Stormy times ahead! for Dorset residents

A recent report in the Dorset Echo makes for interesting, if not disturbing, reading. We quote:

IT'S a plan that could make large parts of Dorset almost unrecognisable to today's residents.

While the very mention of a government report with a name like "Regional Spatial Strategy" might be enough to send most people to sleep, some of the results should wake you up again with a jolt.

They include:

Practically the end of Bournemouth's green belt, with 1,500 homes to be built on it by 2026 - plus another 14,600 in the rest of the borough. That could mean the biggest housing development since the estates at Chaseside, Throop and Muscliff were built more than 20 years ago.

10,000 new homes in Poole.

600 homes on Christchurch's green belt and 2,850 elsewhere in the town.

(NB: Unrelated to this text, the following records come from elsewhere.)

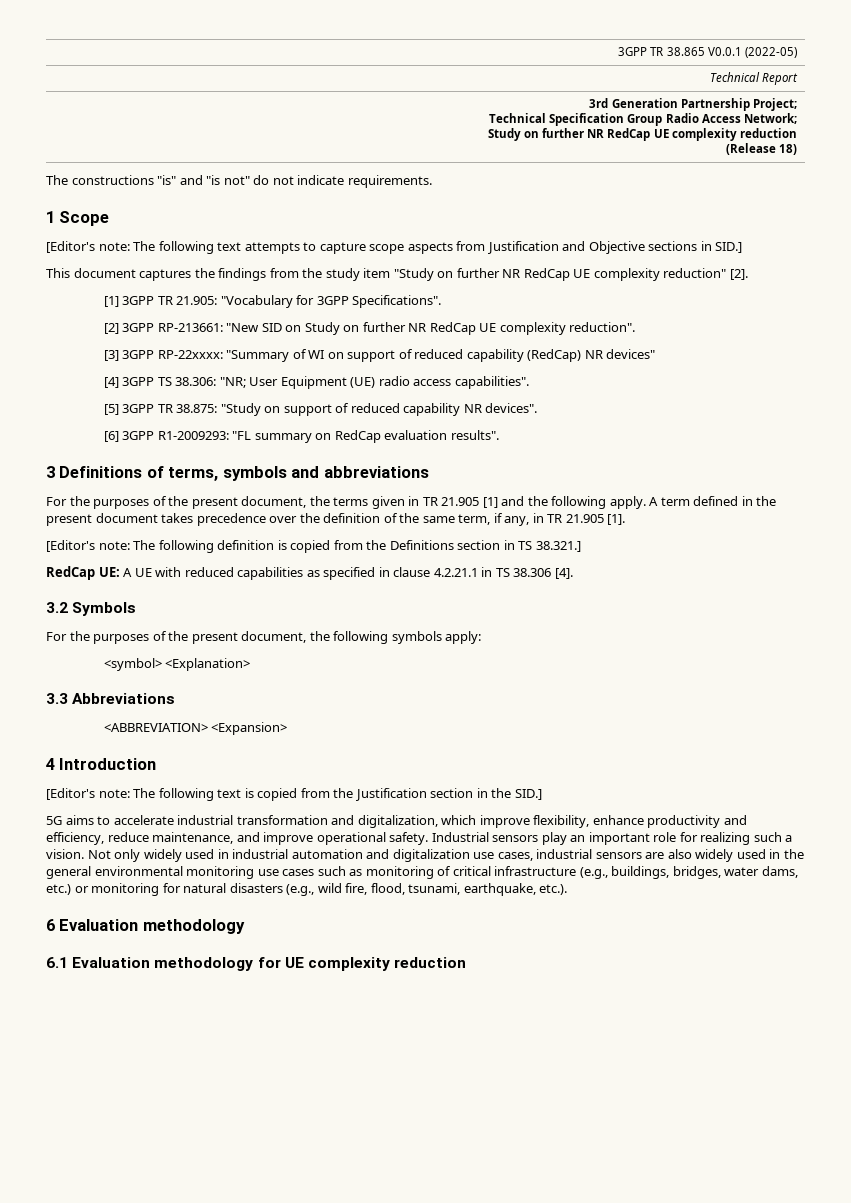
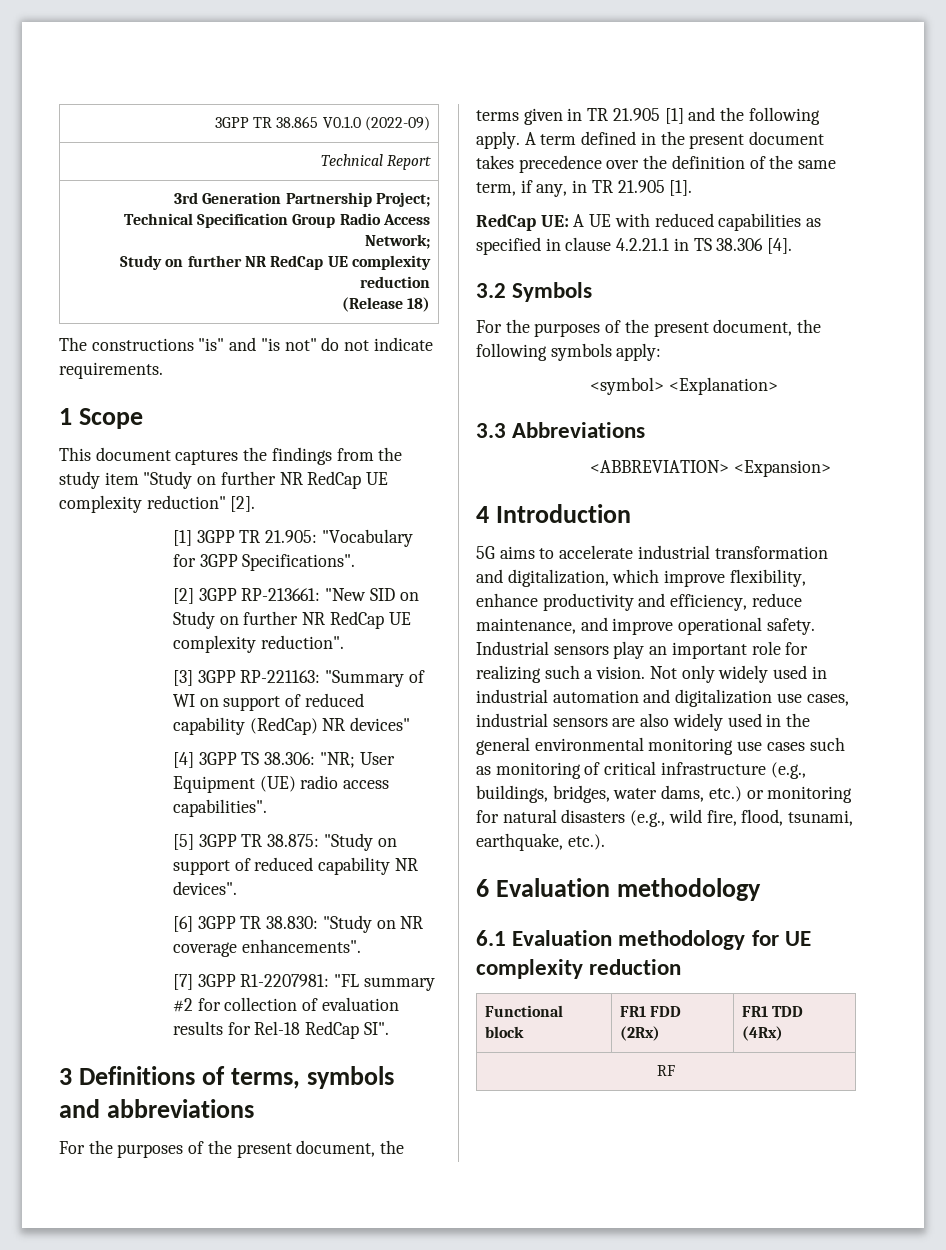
- 3GPP TR 38.865 V0.0.1 (2022-05)
+ 3GPP TR 38.865 V0.1.0 (2022-09)
- [Editor's note: The following text attempts to capture scope aspects from Justification and Objective sections in SID.]
- [3] 3GPP RP-22xxxx: "Summary of WI on support of reduced capability (RedCap) NR devices"
+ [3] 3GPP RP-221163: "Summary of WI on support of reduced capability (RedCap) NR devices"
- [6] 3GPP R1-2009293: "FL summary on RedCap evaluation results".
+ [6] 3GPP TR 38.830: "Study on NR coverage enhancements".
+ [7] 3GPP R1-2207981: "FL summary #2 for collection of evaluation results for Rel-18 RedCap SI".
- [Editor's note: The following definition is copied from the Definitions section in TS 38.321.]
- [Editor's note: The following text is copied from the Justification section in the SID.]
+ Functional block | FR1 FDD (2Rx) | FR1 TDD (4Rx)
+ RF

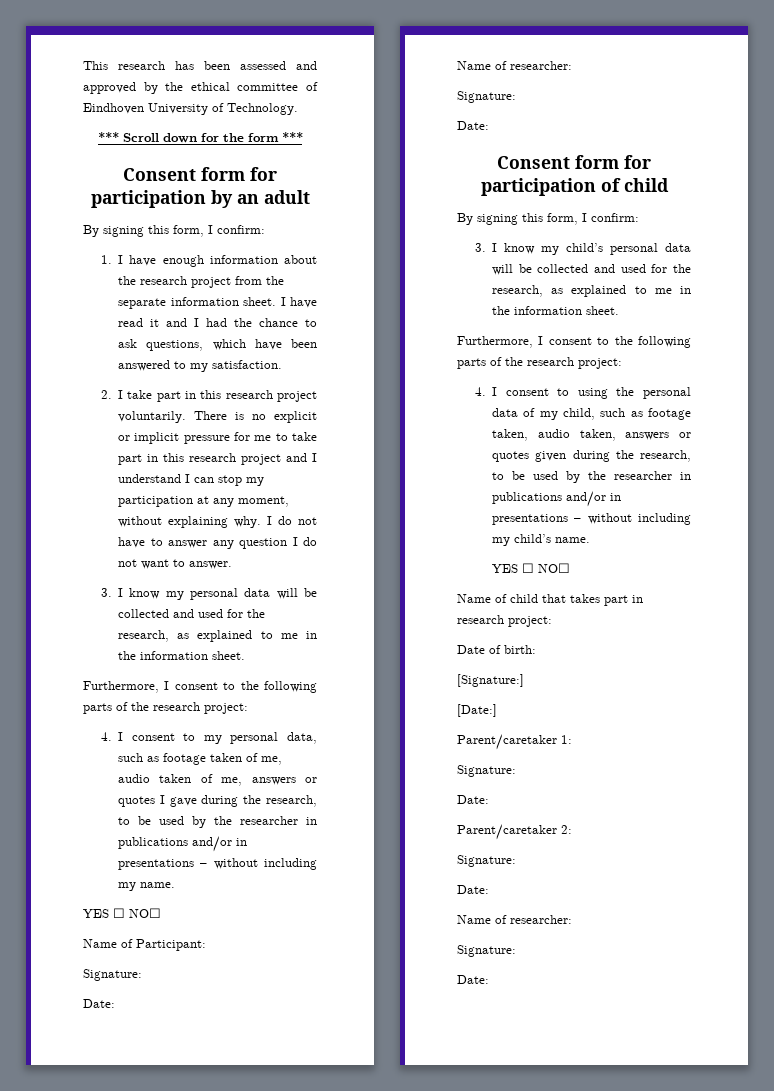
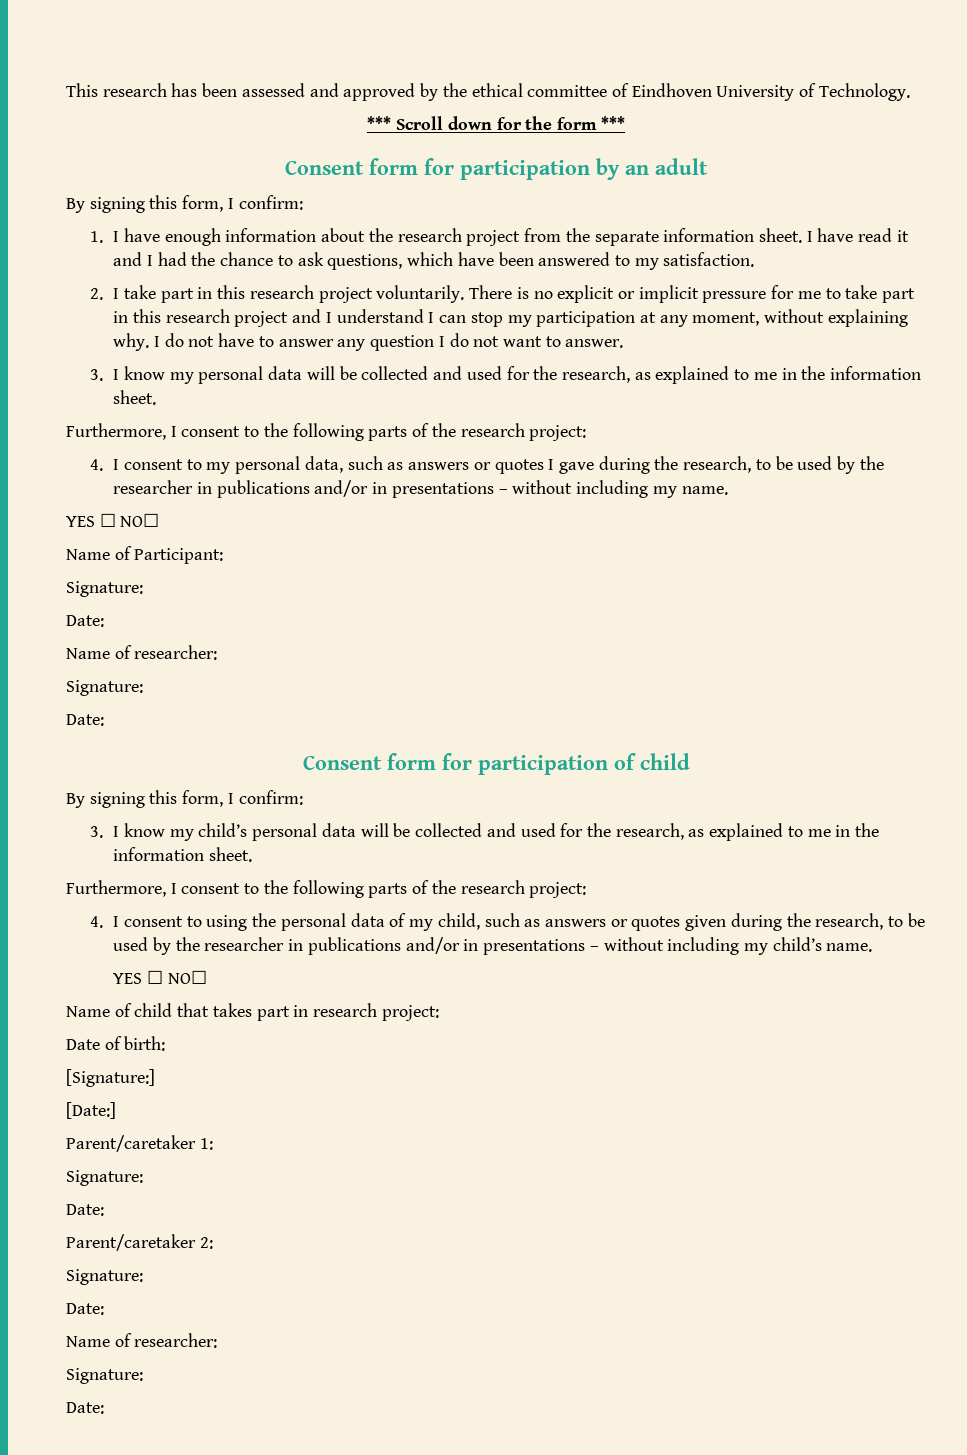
- 4. I consent to my personal data, such as footage taken of me, audio taken of me, answers or quotes I gave during the research, to be used by the researcher in publications and/or in presentations – without including my name.
+ 4. I consent to my personal data, such as answers or quotes I gave during the research, to be used by the researcher in publications and/or in presentations – without including my name.
- 4. I consent to using the personal data of my child, such as footage taken, audio taken, answers or quotes given during the research, to be used by the researcher in publications and/or in presentations – without including my child’s name.
+ 4. I consent to using the personal data of my child, such as answers or quotes given during the research, to be used by the researcher in publications and/or in presentations – without including my child’s name.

2,750 new homes on green belt at Lytchett Minster, Lytchett Matravers and Upton, with 2,400 more in the rest of Purbeck.

6,400 homes in East Dorset, including 2,400 on controversial sites at West Parley, Corfe Mullen and Wimborne l 7,000 homes in North Dorset.

48,100 new homes in total across South East Dorset by 2026.

......One is Bill Bryson - best-selling author, president of the Campaign to Protect Rural England and one-time Echo employee.

Visiting West Parley last year, he said the government should be looking at developing brownfield sites in the north of England rather than precious green belt in counties such as Dorset.

"A great deal of Bournemouth is almost completely unrecognisable to me now," he said. "But the countryside has changed much, much less, and that's a good thing, and that's why the housing plan worries me." Unquote.

Bill Bryson is, of course, wrong inasmuch as he claims that development should be redirected to the north of England. As some 80% of the Government's housing proposals are to provide homes for the 5 million new migrants due in Britain over the next twenty years, then it is clear that a total ban of this migration will negate the need for 80% of the housing "demand". We should be campaigning against the cause of the illness (immigration) - not its symtoms (housing shortage)!

Fortunately Dorset residents are slowly waking up to the BNPs environmental policies, and Dorset BNP's presence is being felt in local elections.